In September 2022, Beaty stated that her top three priorities were: homelessness, the climate crisis and planning for the future. Beaty approved Resolution No. 2712 establishing the Beaverton Climate Action Task Force. In August 2023, Beaty said that Beaverton is focused on growing business and investing in climate resiliency. She said that while growth is important, this should be balanced with sustainability. She cited the Beaverton Purple Pipe system as a method for keeping the city primed for future growth. According to the Beaverton Valley Times, Beaty said, "It sometimes feels like water isn't a problem in Oregon because it comes out of the sky so much, but we have to fiercely protect our drinking water. And when we use our drinking water to irrigate lawns and stuff like that, it's not the best and greatest use..." This initiative is a cost-effective alternative to irrigating green spaces by recharging groundwater and stormwater rather than using precious drinking water. The pipes are purple to distinguish them from pipes that carry drinking water. Speaking of the Purple Pipe program, Ken Helm said it is, "something for the whole city to the proud of. All over the west we are in a long-term drought. It is not going to go away soon."

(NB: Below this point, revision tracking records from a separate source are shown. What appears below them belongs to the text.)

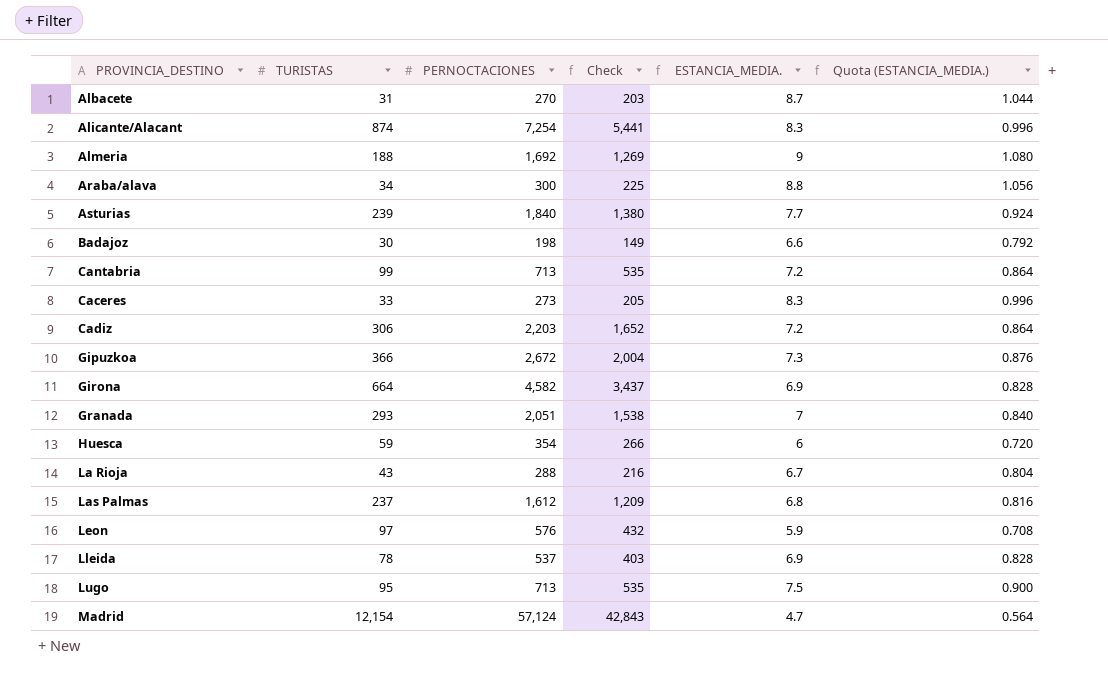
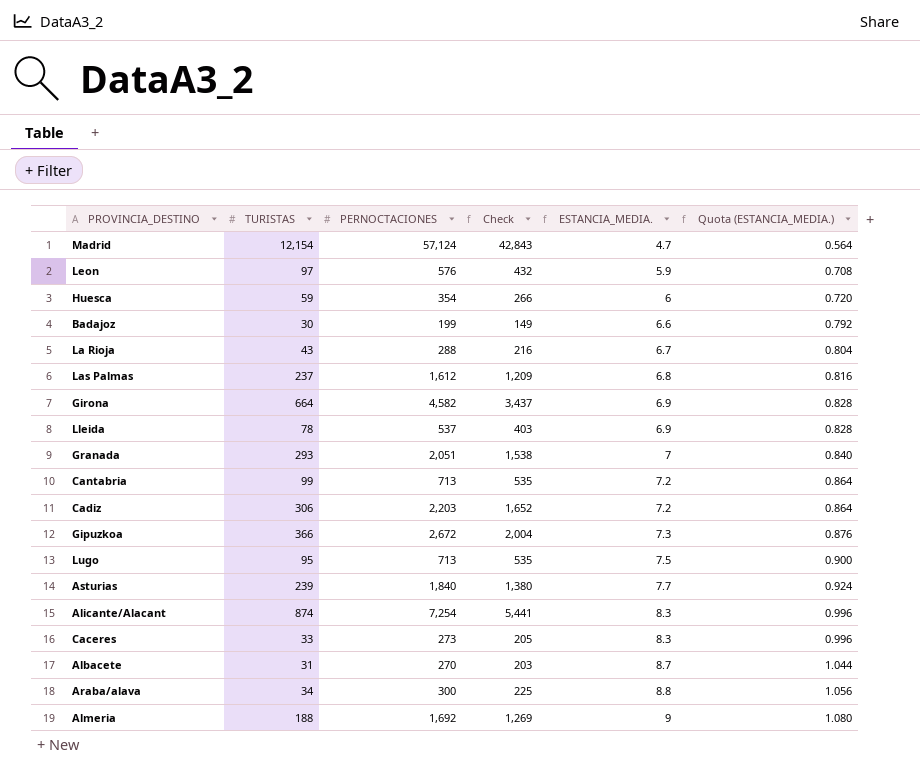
row order: none -> ESTANCIA_MEDIA. ascending
Badajoz | PERNOCTACIONES: 198 -> 199

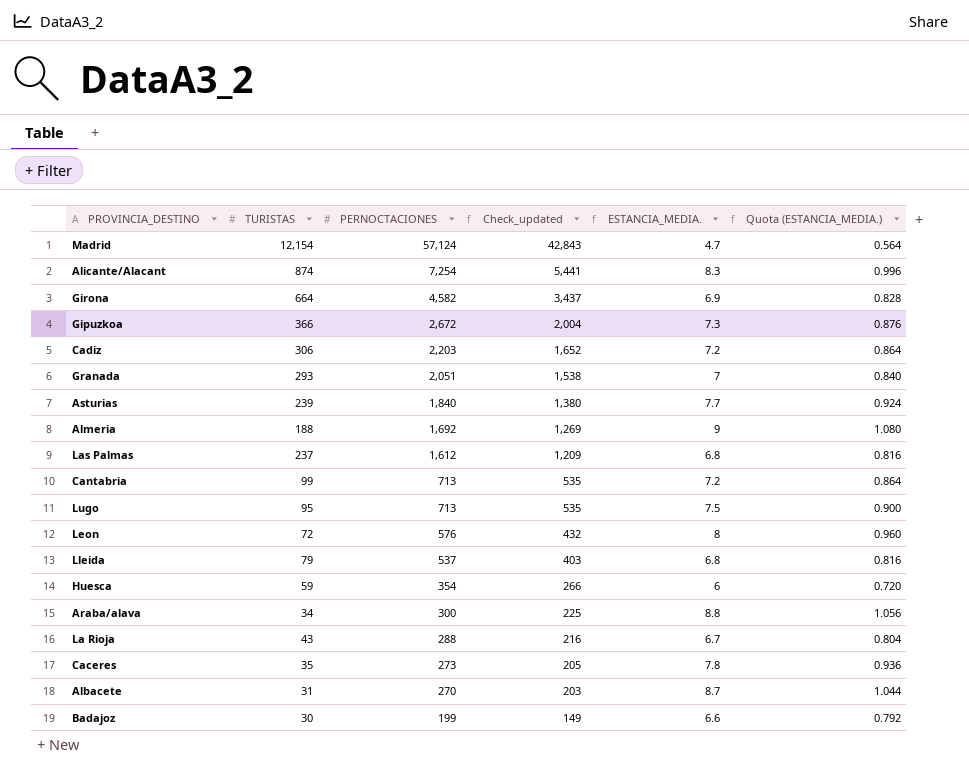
row order: ESTANCIA_MEDIA. ascending -> PERNOCTACIONES descending
column name: Check -> Check_updated
Leon | TURISTAS: 97 -> 72
Leon | ESTANCIA_MEDIA.: 5.9 -> 8
Leon | Quota (ESTANCIA_MEDIA.): 0.708 -> 0.960
Lleida | TURISTAS: 78 -> 79
Lleida | ESTANCIA_MEDIA.: 6.9 -> 6.8
Lleida | Quota (ESTANCIA_MEDIA.): 0.828 -> 0.816
Caceres | TURISTAS: 33 -> 35
Caceres | ESTANCIA_MEDIA.: 8.3 -> 7.8
Caceres | Quota (ESTANCIA_MEDIA.): 0.996 -> 0.936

In 2025, Beatty oversaw the third consecutive year of budget cuts for the City of Beaverton, including the continued elimination of police and library positions in fiscal year 2025–2026.

== Personal life ==
Lacey and her husband Ian Beaty have lived in Beaverton since 2008. Ian is also a member of the armed services and was deployed to Afghanistan following Beaty's election to the Beaverton City Council in 2014. They have a daughter. According to an interview with Medium, her favorite movie is Talladega Nights.